Alfred Hitchcock’s logo
Alfred Hitchcock Presents, the prolific British director’s internationally successful television show, was premiered in 1955 and continued till 1962, followed soon after by The Alfred Hitchcock Hour. Both shows effectively elevated the filmmaker’s already thriving celebrity status. While Hitchcock had actually directed just about 20 of the 400-odd teleplays, viewers came to believe that he was the writer and director of these spine-chilling half-hour episodes. Apart from his characteristic wordplay and witty commentary, he lent to the show his singular personality, which in itself was a constant reminder of his association with the cinema of suspense.
More importantly, Hitchcock’s unique physical presence – the iconic large frame, flabby cheeks and bald head – eventually went on to form a stylised silhouette that had by then acquired a powerful branding quality, a logo of sorts, and served as his distinctive signature.
While the silhouette had an obvious and immediate visual impact, the artful director had a few other more subtle tricks up his sleeve to advertise his brand. His films engaged the audience in cunning little contests of hide and seek, a game of “Spot the director”, as Thomas Leitch has called it. Hitchcock’s famed cameo appearances were his way of making sure he never lost control of his story or his image. While these cameos (Frenzy, Family Plot, Torn Curtain, North by Northwest) served a variety of functions – associated sometimes with key motifs, or included simply to provide comic relief – they almost always momentarily distracted the audience, nudging them towards the realisation that the filmic world that they had so far been drawn into was only an artifice. Most importantly, they served as a constant reminder of the man behind the artifice. It is as if he physically needed to stroll into this world from time to time to steer the narrative in a certain direction, to remind his viewer that this was after all his handiwork.
Woody Allen’s glasses
Woody Allen, as one of the most acclaimed actor-directors in film history, has taken the idea of authorial self-inscription to a whole new level. His films are relentlessly autobiographical. Annie Hall is meant to be a reflection of Allen’s off-screen relationship with Diane Keaton. Stardust Memories has Allen playing a filmmaker who has lost faith in his artistic vocation – a perfect excuse for Allen to dramatise his artistic concerns. Manhattan throws up a curious example of life imitating art. In 1997, Mia Farrow published a memoir on her relationship with Allen, a fact that had already been fictionalised in Manhattan in which the ex-wife (Meryl Streep) of Isaac Davis (Allen) publishes a work on their failed marriage.

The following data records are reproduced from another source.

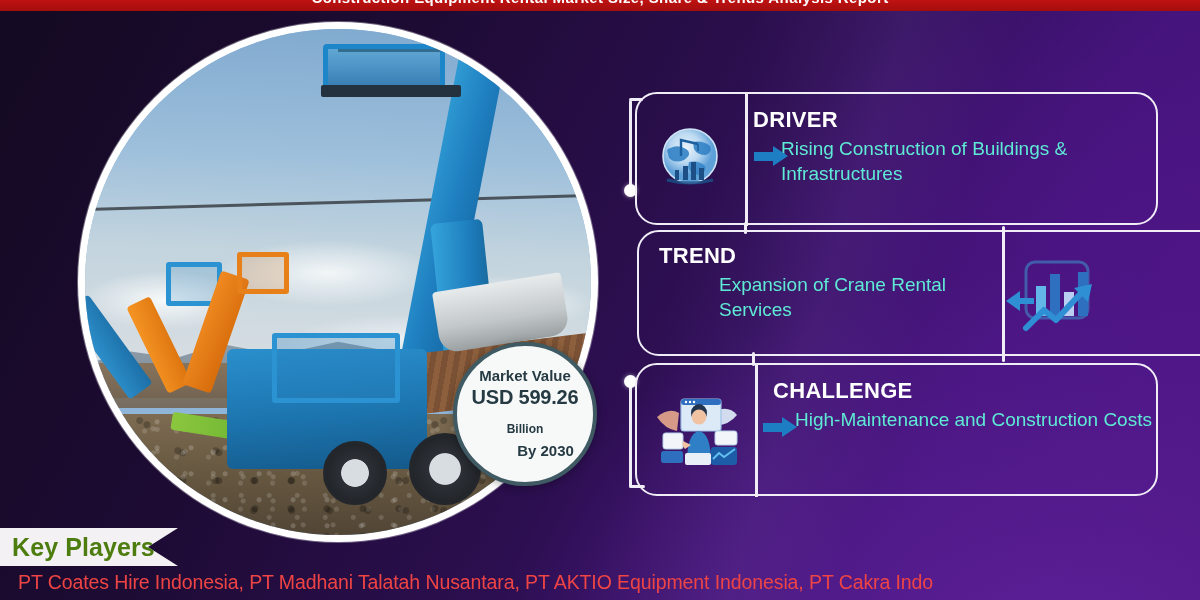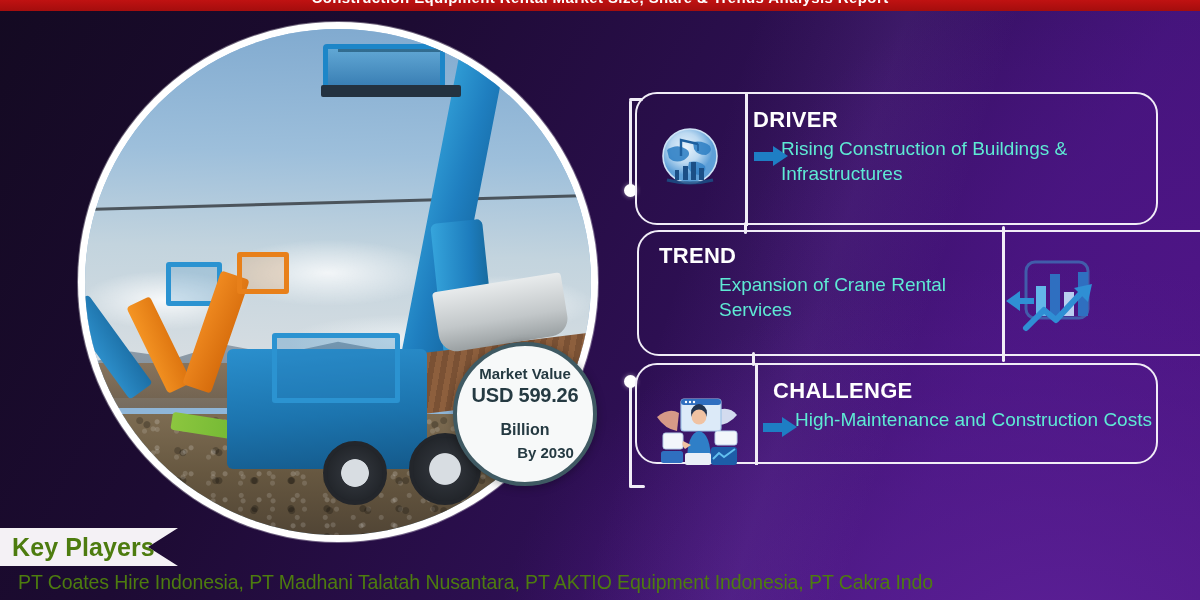--- a/index.html
+++ b/index.html
@@ -170,21 +170,21 @@
   
   #badge {
     position:absolute; left:453px; top:342px; width:144px; height:144px;
     border-radius:50%; background:#f7f9f9; border:4px solid #3f5a63;
     display:flex; flex-direction:column; align-items:center; justify-content:center;
     z-index:22; text-align:center; color:#253a42; line-height:1.12;
     box-shadow:0 2px 10px rgba(0,0,0,.3);
   }
   #badge .b1 { font-size:15px; font-weight:bold; }
   #badge .b2 { font-size:20px; font-weight:bold; letter-spacing:-.2px; margin-top:1px;}
-  #badge .b3 { font-size:16px; font-weight:bold; margin-top:15px; }
+  #badge .b3 { font-size:12px; font-weight:bold; margin-top:15px; }
   #badge .b4 { font-size:15px; font-weight:bold; margin-top:6px;padding-left:41px; }
 
   
   #panel { position:absolute; left:0; top:0; width:1200px; height:600px; z-index:15;padding-left:39px; }
 
   .card {
     position:absolute; border:2.5px solid #f1edf7; border-radius:22px;
   }
   .card .divider {
     position:absolute; top:-2.5px; bottom:-2.5px; width:2.5px; background:#f1edf7;
@@ -203,21 +203,21 @@
   #card-driver .divider { left:108px; }
   #card-driver .title { left:116px; top:13px; }
   #card-driver .body  { left:144px; top:42px; width:372px; }
 
   
   #card-trend { left:637px; top:230px; width:600px; height:126px; }
   #card-trend .title { left:20px; top:11px; }
   #card-trend .body  { left:48px; top:40px; width:300px;margin-left:32px; }
 
   
-  #card-challenge { left:635px; top:363px; width:523px; height:101px; }
+  #card-challenge { left:635px; top:363px; width:523px; height:133px; }
   #card-challenge .divider { left:118px; }
   #card-challenge .title { left:136px; top:13px; }
   #card-challenge .body  { left:158px; top:42px; width:360px; }
 
   
   .stub {
     position:absolute; background:#f1edf7; border-radius:2px;
   }
   .dot {
     position:absolute; width:13px; height:13px; border-radius:50%;
@@ -247,21 +247,21 @@
     background:#f4f1f5; z-index:30;
     clip-path:polygon(0 0, 178px 0, 148px 50%, 178px 100%, 0 100%);
     display:flex; align-items:center;
   }
   #ribbon span {
     margin-left:12px; color:#4d7c0f; font-size:25px; font-weight:bold;
     letter-spacing:.1px;
   }
   #players {
     position:absolute; left:18px; top:571px; width:1170px; z-index:30;
-    color:#4d7c0f; font-size:19.5px; white-space:nowrap; letter-spacing:-.1px;
+    color:#ef4444; font-size:19.5px; white-space:nowrap; letter-spacing:-.1px;
   }
 </style>
 </head>
 <body>
 
 <div id="bg"></div>
 <div id="bg-sheen"></div>
 
 <div id="topbar">
   <div id="topbar-text">Construction Equipment Rental Market Size, Share &amp; Trends Analysis Report</div>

Allen’s films didn’t simply mirror aspects of his life. In them, he played versions of himself – the Jewish intellectual from Brooklyn, in love with the city, music and art, characterised by his nervous tics and hunching posture and a tendency to share his most intimate conflicts about life and art with fellow characters and ultimately the audience. Even other actors in central roles in his films have played this character (think of Owen Wilson in Midnight in Paris). This character however, as Cecilia Sayad has said, doesn’t always fit into the films. The man who looks like a city-bred academic, with his glasses and dishevelled hair, sticks out like a sore thumb. Perhaps the most outrageously hilarious example is the sequence in Everything You Always Wanted to Know about Sex, in which Allen plays a spermatozoon.